While then-Deputy Energy Secretary Dan Poneman in 2012 issued a project management directive that called on officials to first consider employing a firm-fixed-price contract for DOE projects, Surash said the opportunities are limited when it comes to EM projects. He emphasized the size of the contracts issued by the office – regularly in the $1 billion to $2 billion range – for highly sensitive work involving construction or decommissioning and demolition of facilities that contain chemicals and radiological material.
“This nuclear work is complicated and it’s not always predictable,” Surash said. “If you try to transfer that risk to a contractor … they’re going to raise their cost a whole lot. It works better that we self-insure ourselves at that point.”
Paul Grimm, chairman of NIC’s EM Task Force, said fixed-price contracts are largely useful only for projects where the scope of work is well established and not likely to change. Cost-reimbursable contracts, meanwhile, are better for attracting quality companies and aligning the expectations of the government and industry managers. “Either way the government site officials always try to make the contractor ‘do more’ than what was expected during bids,” he stated by email this week.
In his 2012 directive, Poneman acknowledged concerns within the department about fixed-price contracts “given the unique and unpredictable nature” of DOE’s work. He countered, though, that “improved upfront planning and requirements definition, as well as appropriate scoping of the contract to clearly-defined, will allow for the greater use of firm-fixed-price contracting.”
Whitney said EM is focused “on having the right type of contract for the right type of work. Fixed-price contracts have tremendous value for the taxpayer if they are for the right scope of work. So making sure that we don’t try to put the wrong scopes into wrong contracts. Having the resources necessary to administer contracts.”
Surash said EM would like to use more cost plus incentive fee contracts, which are effectively cost-reimbursable contracts that feature a target expense and have been used in projects including Rocky Flats and the Savannah River Site’s Salt Waste Processing Facility. The contractor in such cases shares in the revenue from any expense underrun.
Both Whitney and Surash acknowledged EM’s ongoing troubles with bringing in its contracts on time and on budget. The Government Accountability Office’s latest “High-Risk List” in February again featured contract management as a key area of concern for EM and the DOE’s semiautonomous National Nuclear Security Administration. In 2014, “EM and NNSA struggled to stay within cost and schedule estimates for most of their major projects,” the report says.
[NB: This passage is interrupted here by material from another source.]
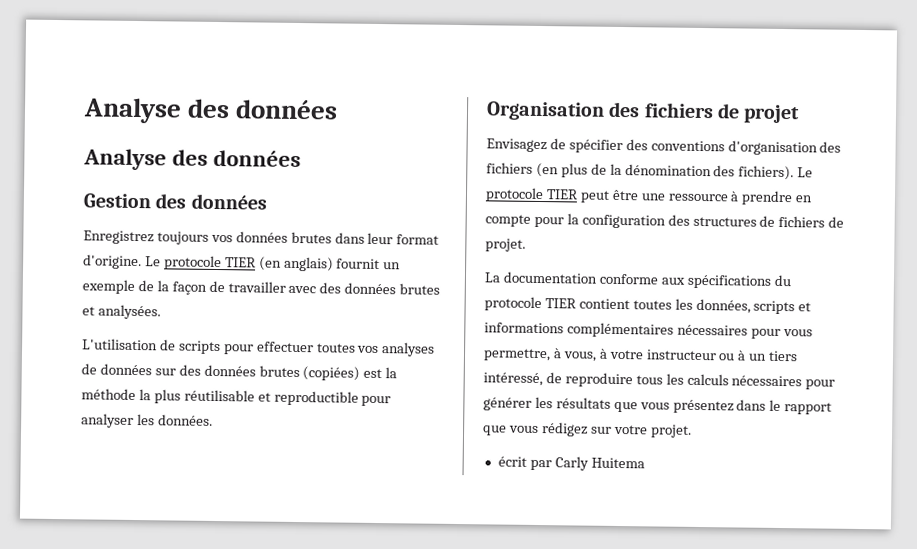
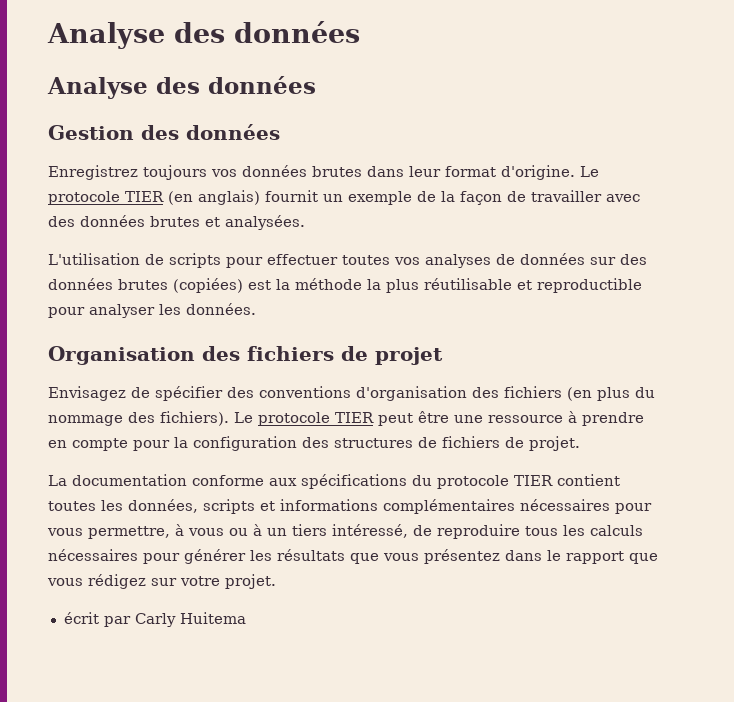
- Envisagez de spécifier des conventions d'organisation des fichiers (en plus de la dénomination des fichiers).
+ Envisagez de spécifier des conventions d'organisation des fichiers (en plus du nommage des fichiers).
- La documentation conforme aux spécifications du protocole TIER contient toutes les données, scripts et informations complémentaires nécessaires pour vous permettre, à vous, à votre instructeur ou à un tiers intéressé, de reproduire tous les calculs nécessaires pour générer les résultats que vous présentez dans le rapport que vous rédigez sur votre projet.
+ La documentation conforme aux spécifications du protocole TIER contient toutes les données, scripts et informations complémentaires nécessaires pour vous permettre, à vous ou à un tiers intéressé, de reproduire tous les calculs nécessaires pour générer les résultats que vous présentez dans le rapport que vous rédigez sur votre projet.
Whitney said contracts are one key area EM aims to improve as it develops its five-year plan, which would be followed by a 10-year plan and ultimately a life-cycle plan for its mission. “One thing that we really are looking at over the next several months to try to improve upon, recognizing where we have weaknesses, is in the contracting period area, particularly the pre-award acquisitions, so I’m talking everything from communications pre-award, improving that,” he said. “We try to do a lot there, but understanding that some of the things that we’ve been doing haven’t necessarily hit the mark.”
Grimm, during last week’s panel, urged Whitney to look at increased communication with the industry to give contractors time to hire appropriate managers and prepare a plan to earn a profit and convince the board well in advance of the value of pursuing the project. “ I also suggested he provide the program’s early intentions on which site contracts he intends to bid and in what scope forum,” he said this week “This again allows industry to better plan for a detailed proposal.”
Surash said communication with industry has been one of his priorities, as demonstrated by a series of quarterly business opportunity forums, the next of which is scheduled for Oct. 1 at DOE headquarters in Washington, D.C. He also occasionally schedules open-door days to meet with industry representatives.